Exercise:
Collect every line of the records below that contains the word "discount".

Provided information:
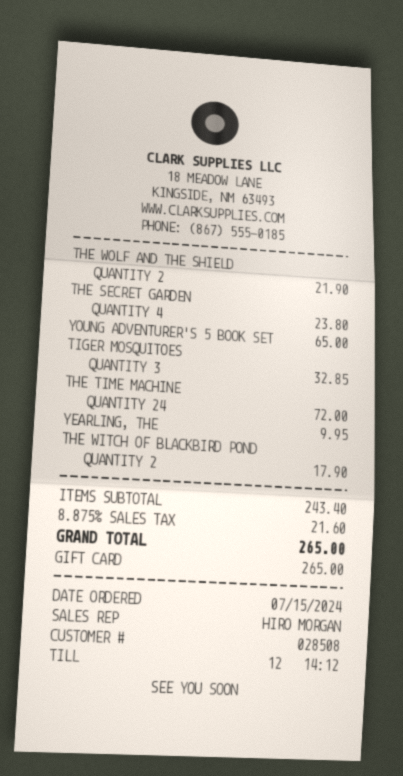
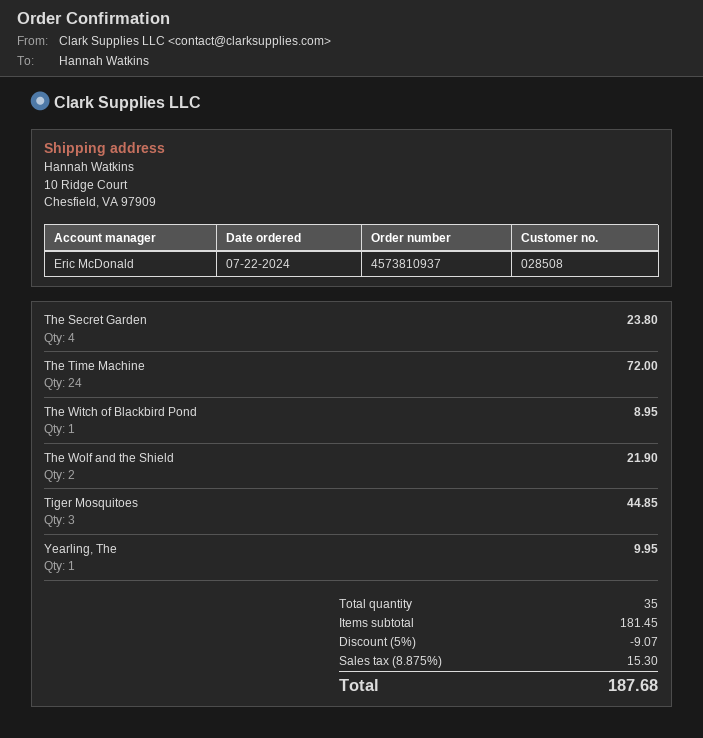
order date: 2024-07-15 -> 2024-07-22
sales rep: HIRO MORGAN -> Eric McDonald
YOUNG ADVENTURER'S 5 BOOK SET: 1 for 65.00 -> none
TIGER MOSQUITOES: 3 for 32.85 -> 3 for 44.85
THE WITCH OF BLACKBIRD POND: 2 for 17.90 -> 1 for 8.95
subtotal: 243.40 -> 181.45
discount: none -> 5% = 9.07
tax: 8.875% = 21.60 -> 8.875% = 15.30
total: 265.00 -> 187.68

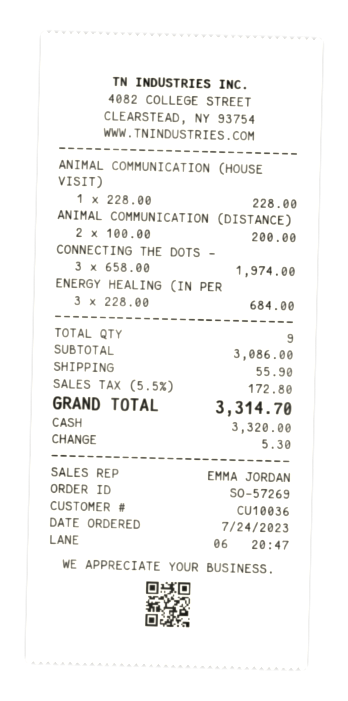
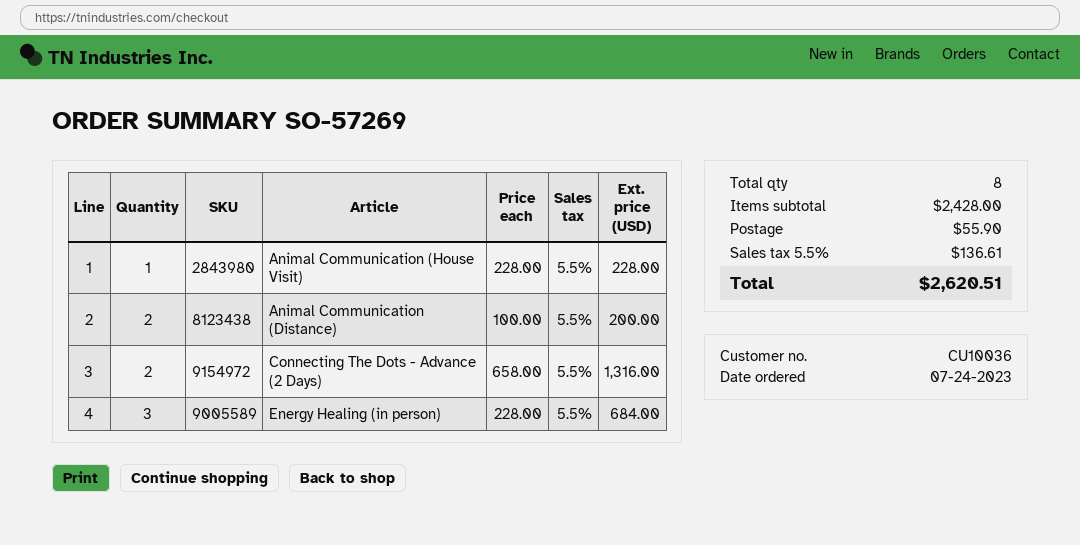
CONNECTING THE DOTS -: 3 x 658.00 = 1974.00 -> 2 x 658.00 = 1316.00
total quantity: 9 -> 8
subtotal: 3086.00 -> 2428.00
tax: 5.5% = 172.80 -> 5.5% = 136.61
total: 3314.70 -> 2620.51

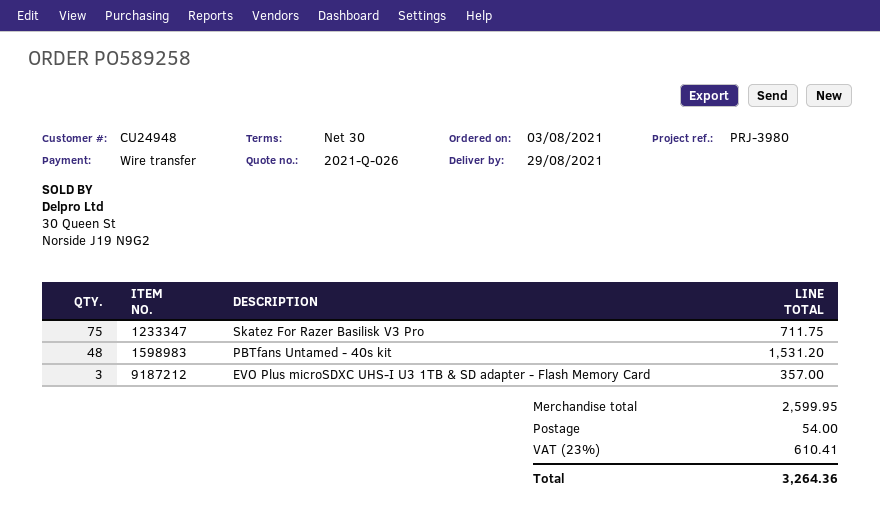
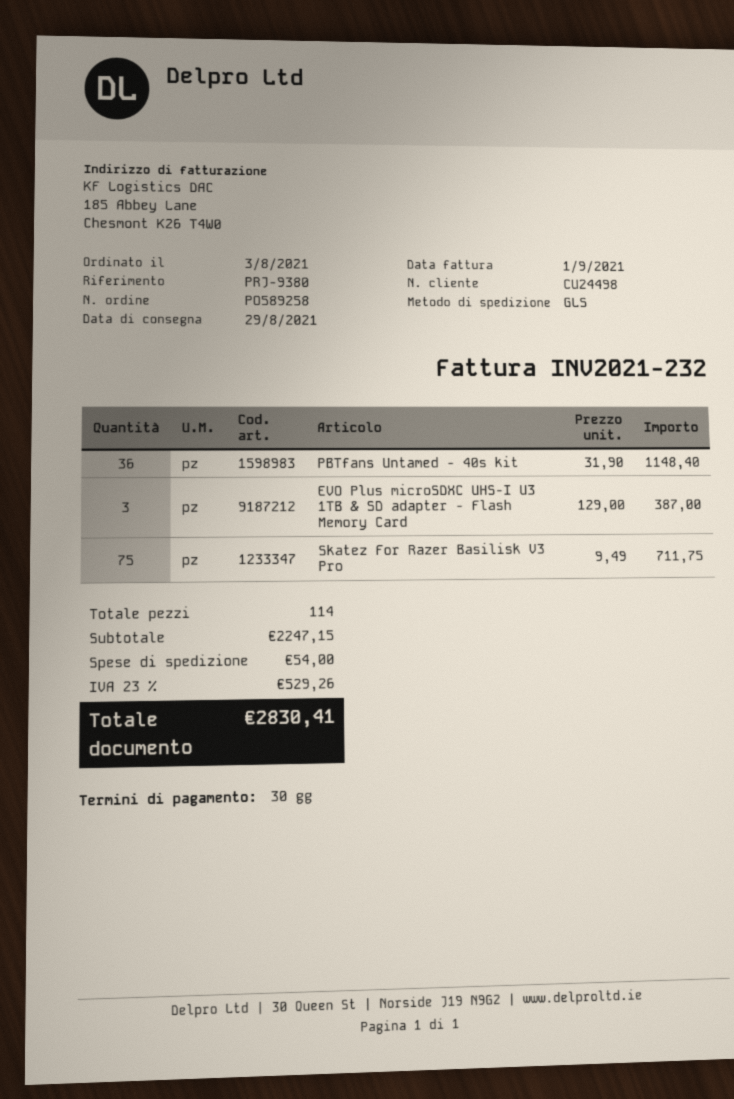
customer number: CU24948 -> CU24498
reference: PRJ-3980 -> PRJ-9380
PBTfans Untamed - 40s kit: 48 for 1531.20 -> 36 for 1148.40
EVO Plus microSDXC UHS-I U3 1TB & SD adapter - Flash Memory Card: 3 for 357.00 -> 3 for 387.00
subtotal: 2599.95 -> 2247.15
tax: 23% = 610.41 -> 23% = 529.26
total: 3264.36 -> 2830.41

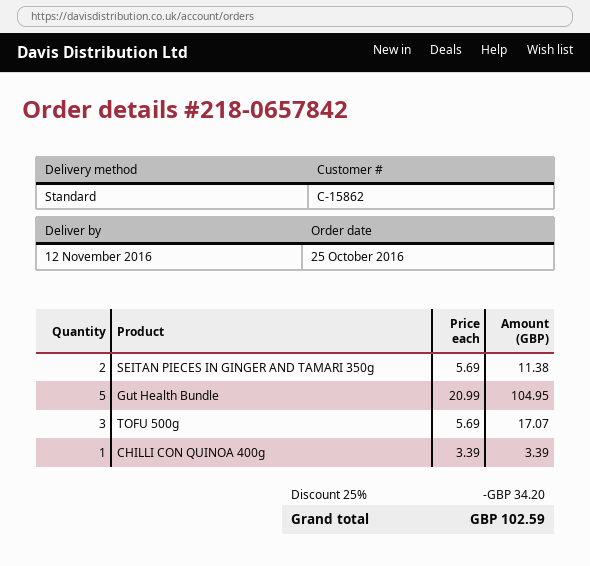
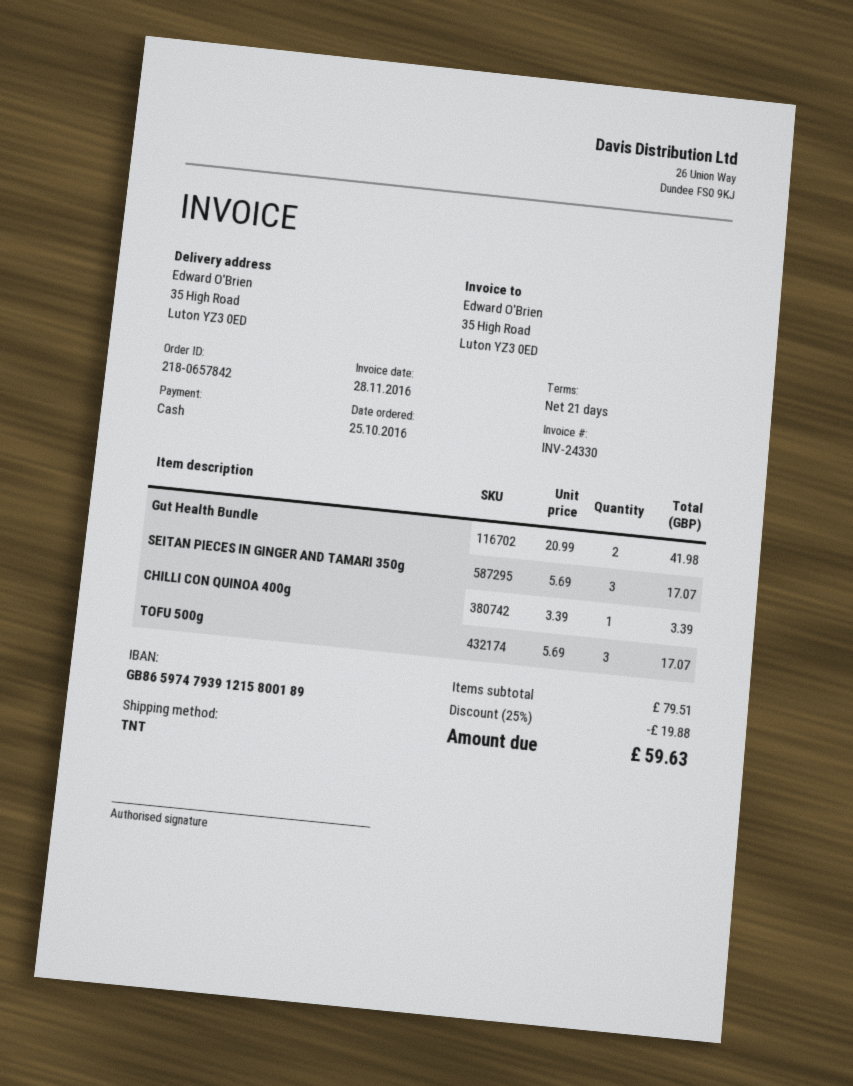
shipping method: standard -> TNT
SEITAN PIECES IN GINGER AND TAMARI 350g: 2 x 5.69 = 11.38 -> 3 x 5.69 = 17.07
Gut Health Bundle: 5 x 20.99 = 104.95 -> 2 x 20.99 = 41.98
discount: 25% = 34.20 -> 25% = 19.88
total: 102.59 -> 59.63

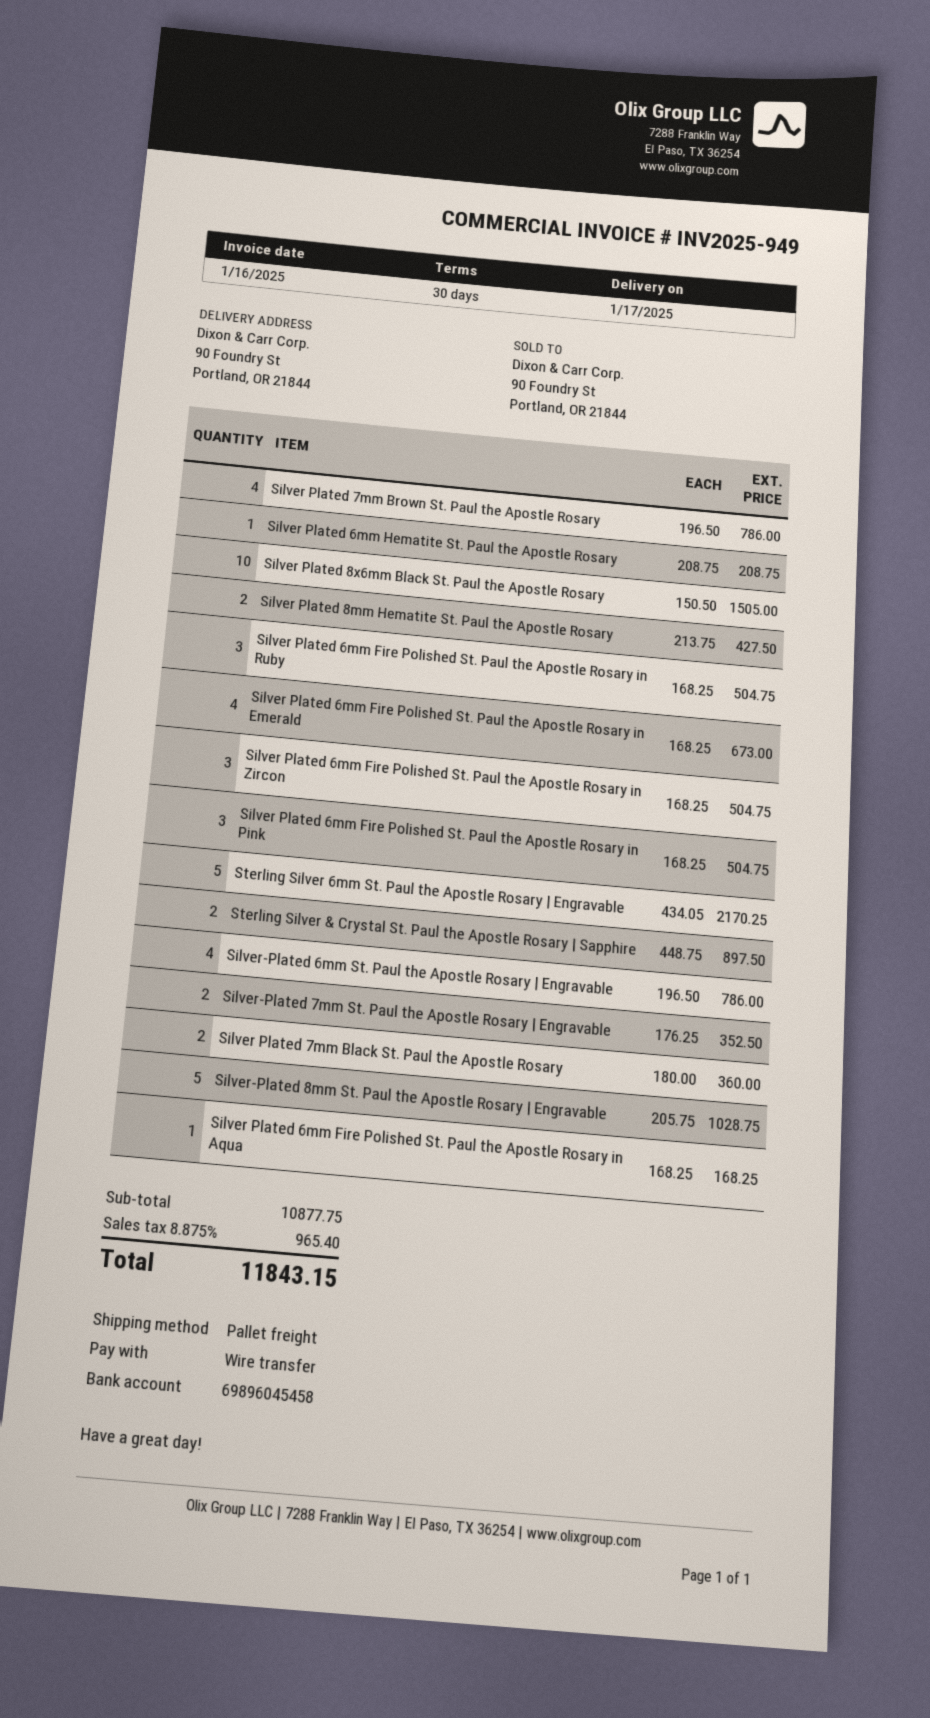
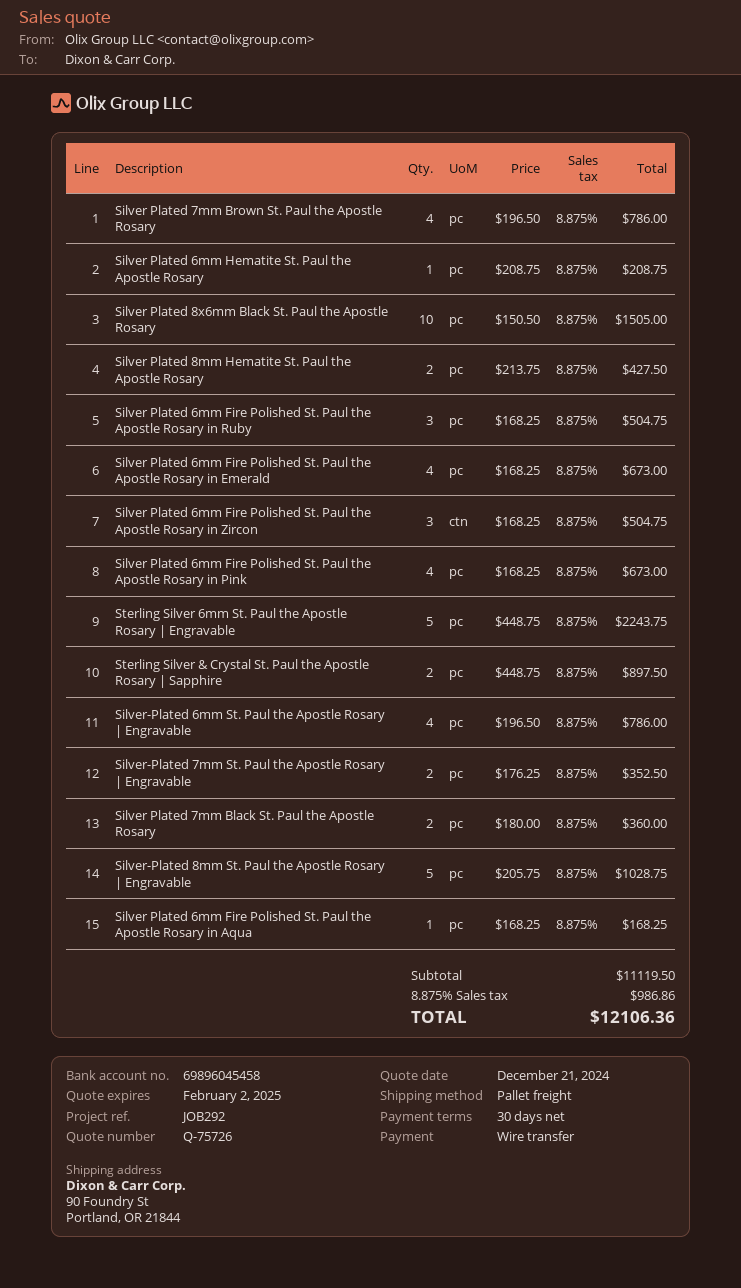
Silver Plated 6mm Fire Polished St. Paul the Apostle Rosary in Pink: 3 x 168.25 = 504.75 -> 4 x 168.25 = 673.00
Sterling Silver 6mm St. Paul the Apostle Rosary | Engravable: 5 x 434.05 = 2170.25 -> 5 x 448.75 = 2243.75
subtotal: 10877.75 -> 11119.50
tax: 8.875% = 965.40 -> 8.875% = 986.86
total: 11843.15 -> 12106.36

The answer:
discount: none -> 5% = 9.07
discount: 25% = 34.20 -> 25% = 19.88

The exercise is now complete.